Il arrive que des personnes viennent au cabinet en pensant recourir à l’hypnose pour comprendre l’origine, ou la cause, de telle ou telle difficulté dans leur vie. Systématiquement, je leur demande en retour si ce qu’elles veulent, c’est comprendre, ou si c’est plutôt changer.
Notre culture est profondément imprégnée de l’idée que c’est la compréhension de la cause qui permet de transformer, de changer. Il s’agirait donc de prendre conscience, de gagner un point de vue qui permet d’avoir une représentation claire. Cette sorte de détour est assurément parfois utile, mais est-il pour autant vraiment indispensable? Et le piège que comporte cette approche, c’est qu’une fois qu’on pense avoir compris la cause de ce qui nous accable, on a aussi trouvé une bonne raison à cette souffrance. Et donc une bonne raison de ne pas changer – puisqu’il y a une cause valable, dans le passé, qui explique que je suis comme je suis.

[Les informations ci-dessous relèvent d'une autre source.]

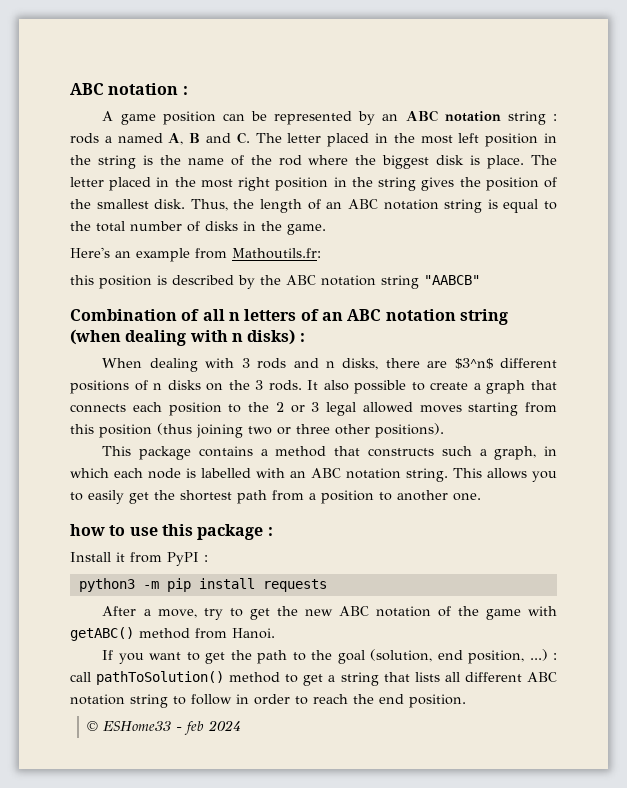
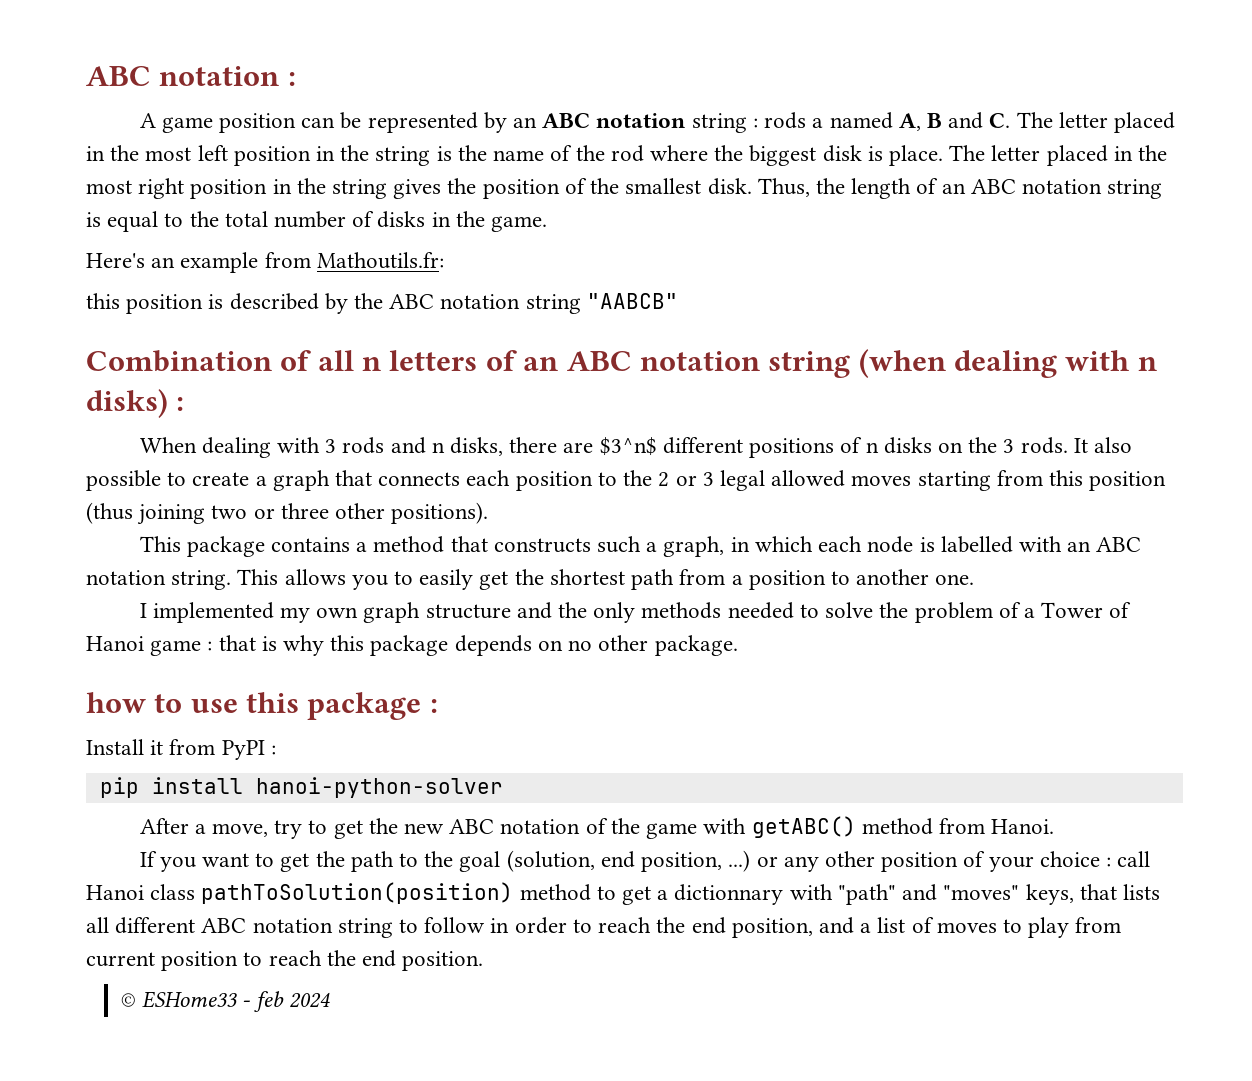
+ I implemented my own graph structure and the only methods needed to solve the problem of a Tower of Hanoi game : that is why this package depends on no other package.
- python3 -m pip install requests
+ pip install hanoi-python-solver
- If you want to get the path to the goal (solution, end position, ...) : call pathToSolution() method to get a string that lists all different ABC notation string to follow in order to reach the end position.
+ If you want to get the path to the goal (solution, end position, ...) or any other position of your choice : call Hanoi class pathToSolution(position) method to get a dictionnary with "path" and "moves" keys, that lists all different ABC notation string to follow in order to reach the end position, and a list of moves to play from current position to reach the end position.

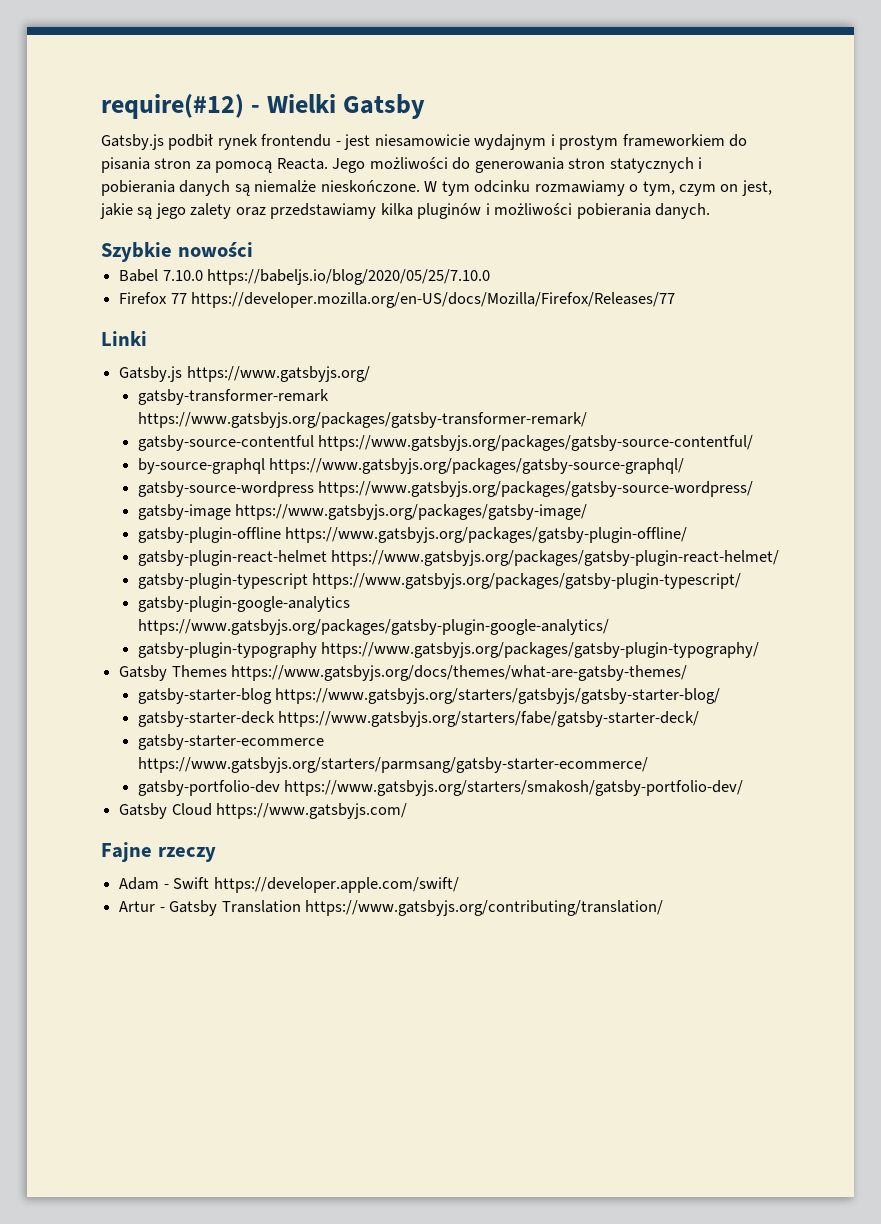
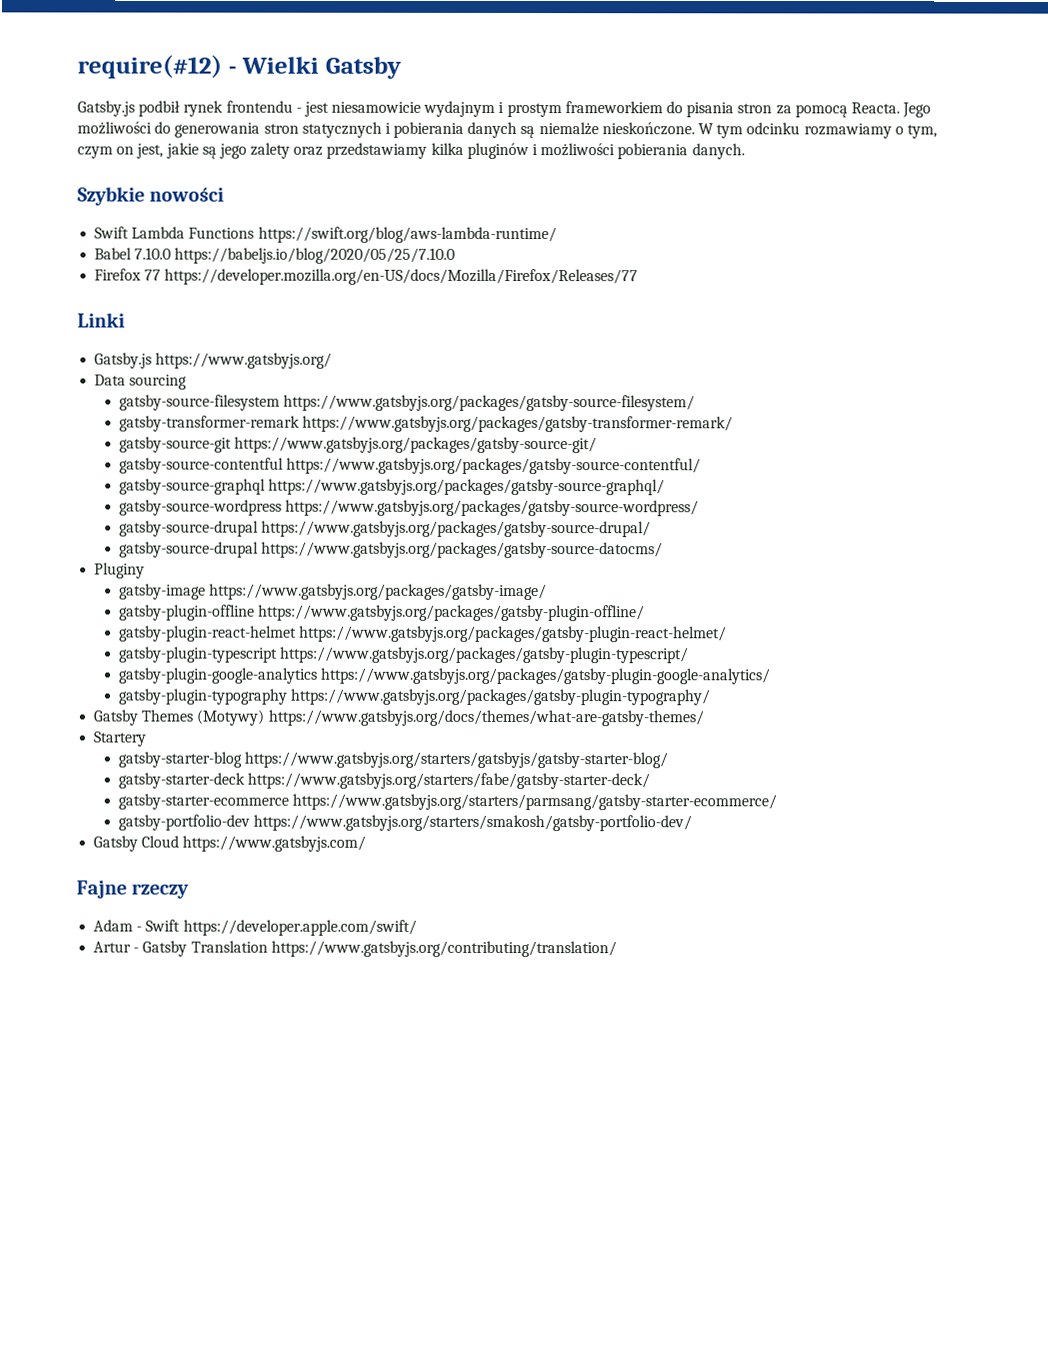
+ Swift Lambda Functions https://swift.org/blog/aws-lambda-runtime/
+ Data sourcing
+ gatsby-source-filesystem https://www.gatsbyjs.org/packages/gatsby-source-filesystem/
+ gatsby-source-git https://www.gatsbyjs.org/packages/gatsby-source-git/
- by-source-graphql https://www.gatsbyjs.org/packages/gatsby-source-graphql/
+ gatsby-source-graphql https://www.gatsbyjs.org/packages/gatsby-source-graphql/
+ gatsby-source-drupal https://www.gatsbyjs.org/packages/gatsby-source-drupal/
+ gatsby-source-drupal https://www.gatsbyjs.org/packages/gatsby-source-datocms/
+ Pluginy
- Gatsby Themes https://www.gatsbyjs.org/docs/themes/what-are-gatsby-themes/
+ Gatsby Themes (Motywy) https://www.gatsbyjs.org/docs/themes/what-are-gatsby-themes/
+ Startery

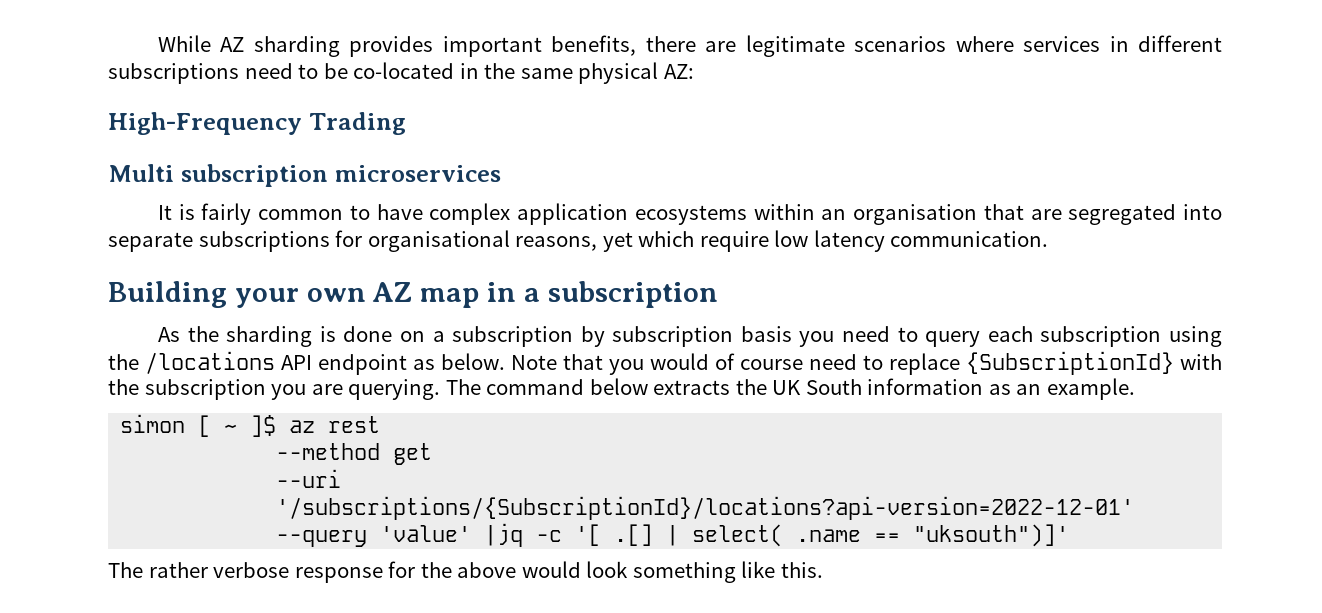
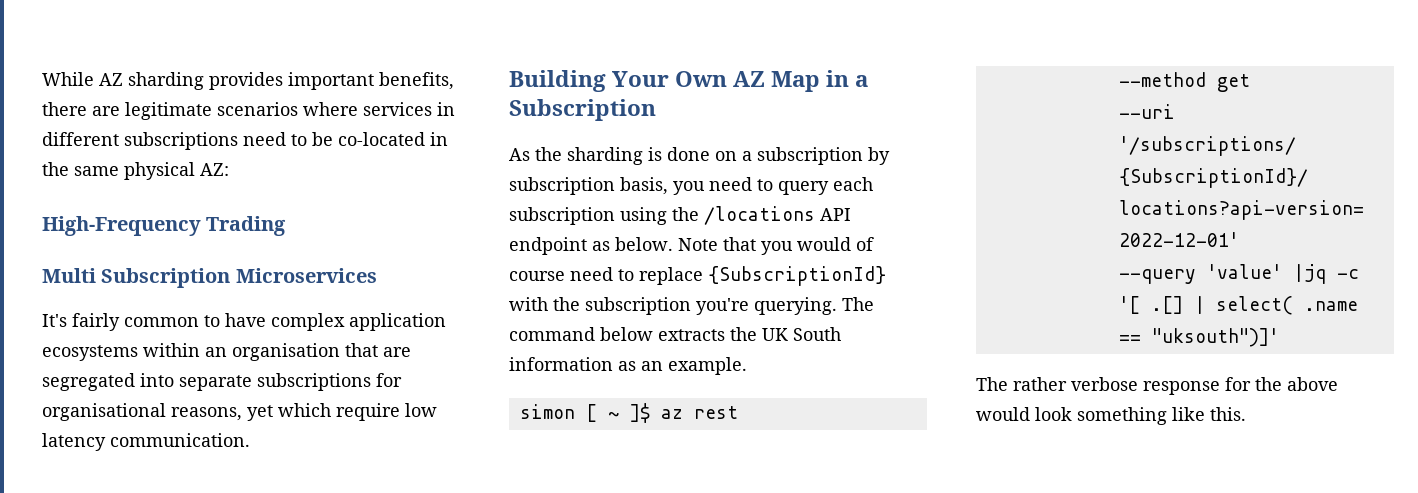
- Multi subscription microservices
- It is fairly common to have complex application ecosystems within an organisation that are segregated into separate subscriptions for organisational reasons, yet which require low latency communication.
+ Multi Subscription Microservices
+ It's fairly common to have complex application ecosystems within an organisation that are segregated into separate subscriptions for organisational reasons, yet which require low latency communication.
- Building your own AZ map in a subscription
+ Building Your Own AZ Map in a Subscription
- As the sharding is done on a subscription by subscription basis you need to query each subscription using the /locations API endpoint as below.
+ As the sharding is done on a subscription by subscription basis, you need to query each subscription using the /locations API endpoint as below.
- Note that you would of course need to replace {SubscriptionId} with the subscription you are querying.
+ Note that you would of course need to replace {SubscriptionId} with the subscription you're querying.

Ou alors, à peine autrement: vu qu’on ne peut jamais être certain de l’explication qui émerge, on a une autre bonne raison de toujours différer le moment de changer.
L’hypnose propose un chemin plus direct. Une séance au cabinet n’est ainsi pas une expérience de prise de conscience, qui s’extrairait en quelque sorte de la vie, la suspendrait, pour prendre le temps de comprendre, d’analyser. La séance est elle-même une expérience, qui vient s’insérer dans le tissu de toutes les expériences qui constituent une vie – et qui vient le modifier. Elle n’offre pas un point de vue extérieur sur le tissu de la vie. Elle plonge au contraire au cœur même de la vie. En interrompant le désir tendu de comprendre, de contrôler, de piloter la vie, elle est comme un retour à l’expérience vivante du flux de la vie. Un retour à notre capacité animale – c’est-à-dire la capacité que nous avons en tant que nous sommes des êtres vivants – de laisser suffisamment de jeu en nous pour que puisse bouger ce qui a besoin de bouger afin que la vie soit ajustée aux circonstances, à ce qui arrive.
C’est pourquoi il m’arrive de conclure une séance en demandant: «est-ce qu’il s’est passé quelque chose?». La réponse est presque invariablement «oui». Et sans chercher du tout à connaître le «quoi» de ce qui s’est passé (qui ne me concerne pas), j’invite la personne à rester avec «ça», à laisser «ça» «infuser», faire son «travail». Quand, après deux ou trois séances, la personne a appris comment faire de l’auto-hypnose, je l’encourage à pratiquer régulièrement, notamment pour retrouver et rafraîchir cette expérience.
Parce que c’est l’expérience, et pas la représentation ou l’analyse de l’expérience, qui est le moteur du changement.